# YOUR GOAL:
Using the data below, determine the number of lines that include the string "autumn". Write only that number.
── EXTRACTED RECORDS ──
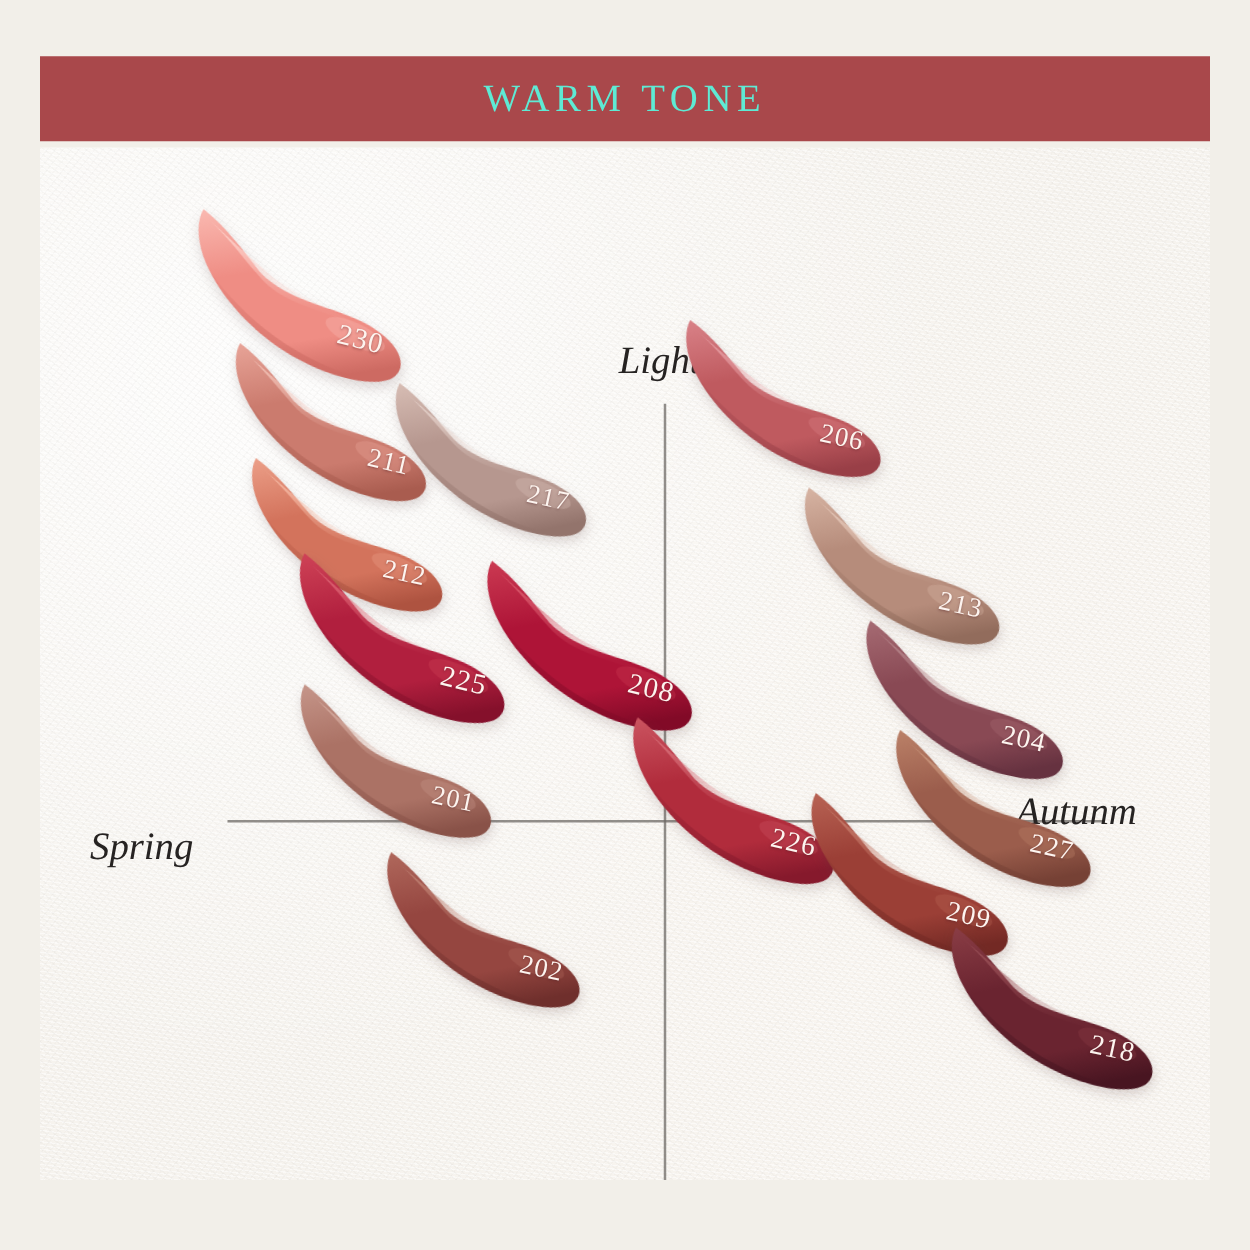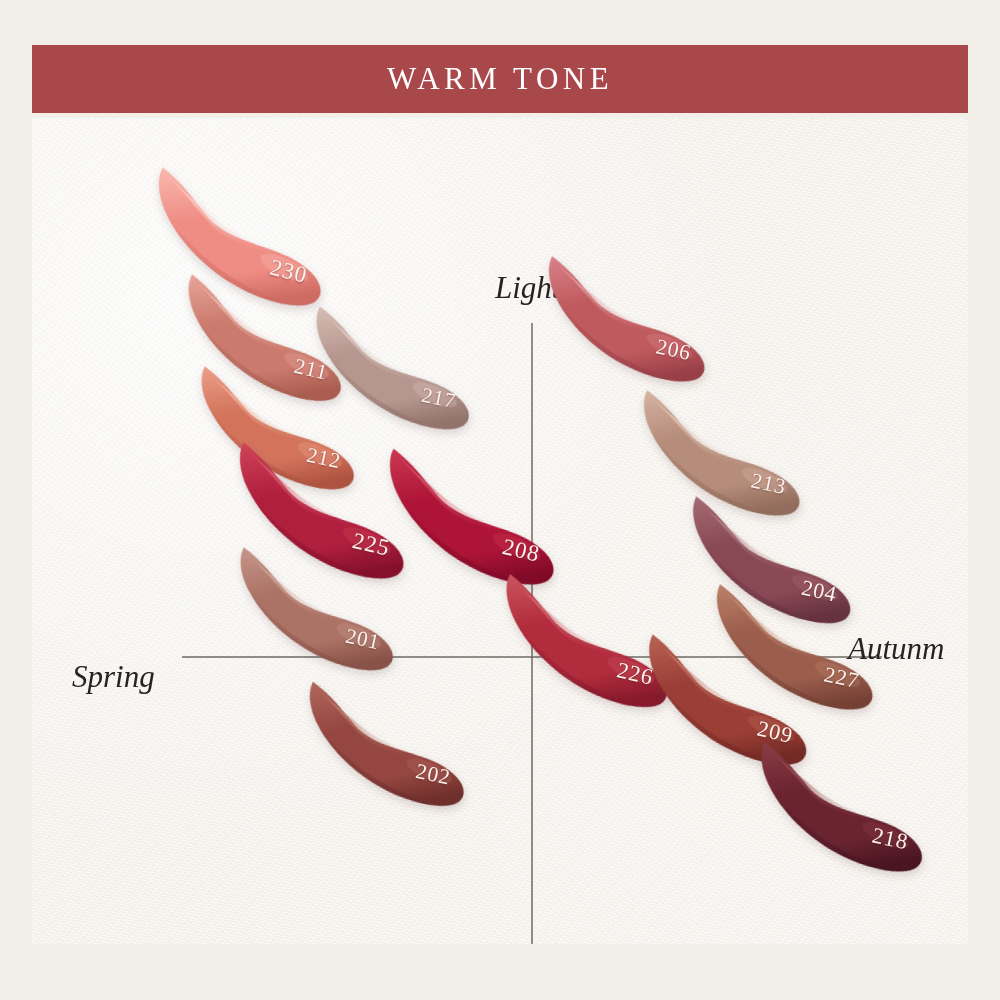--- a/index.html
+++ b/index.html
@@ -28,7 +28,7 @@
     justify-content: center;
   }
   .banner-title {
-    color: #ffffff;
+    color: #5eead4;
     font-family: "Liberation Serif", "DejaVu Serif", serif;
     font-size: 31px;
     letter-spacing: 4.5px;

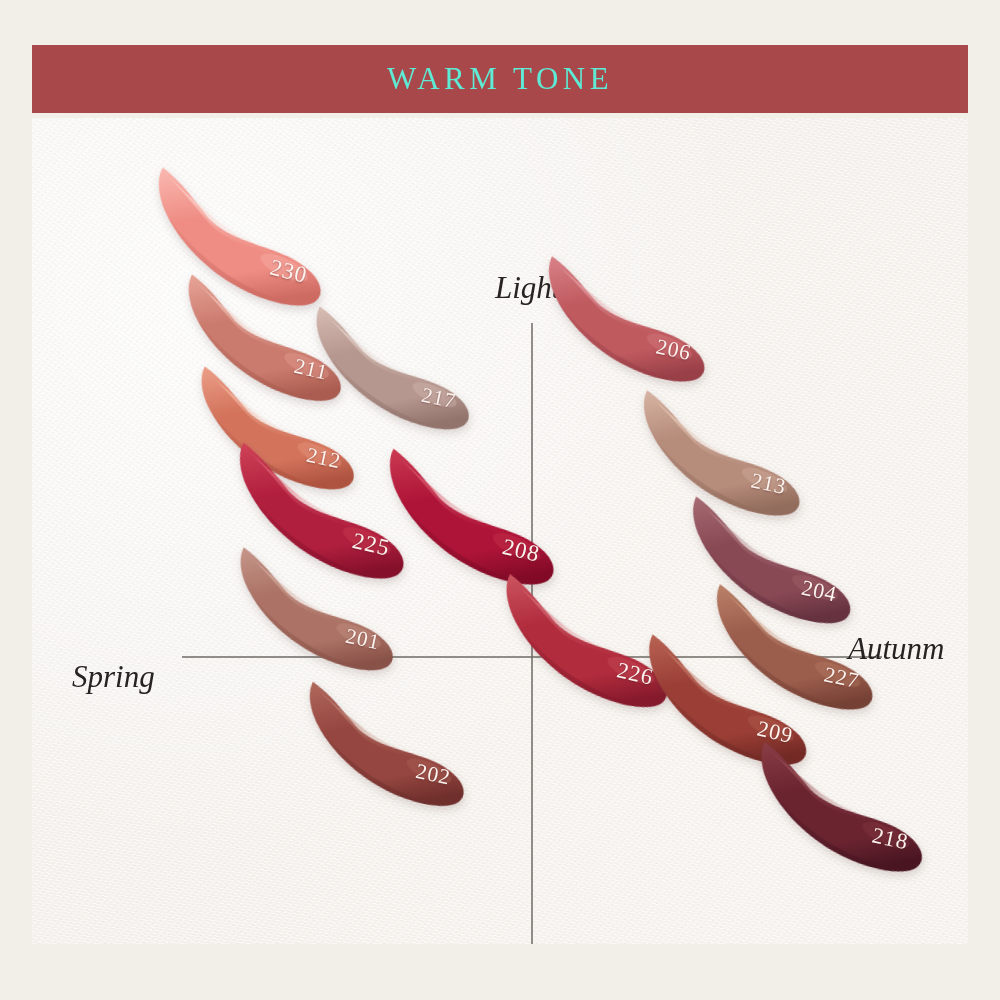--- a/index.html
+++ b/index.html
@@ -76,7 +76,7 @@
   }
   .lbl-light  { left: 463px; top: 152px; }
   .lbl-spring { left: 40px;  top: 541px; }
-  .lbl-autumn { left: 816px; top: 513px; }
+  .lbl-autumn { left: 781px; top: 513px; }
 
   
   .swatch {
───
# RESULT FOR THIS EXERCISE:
2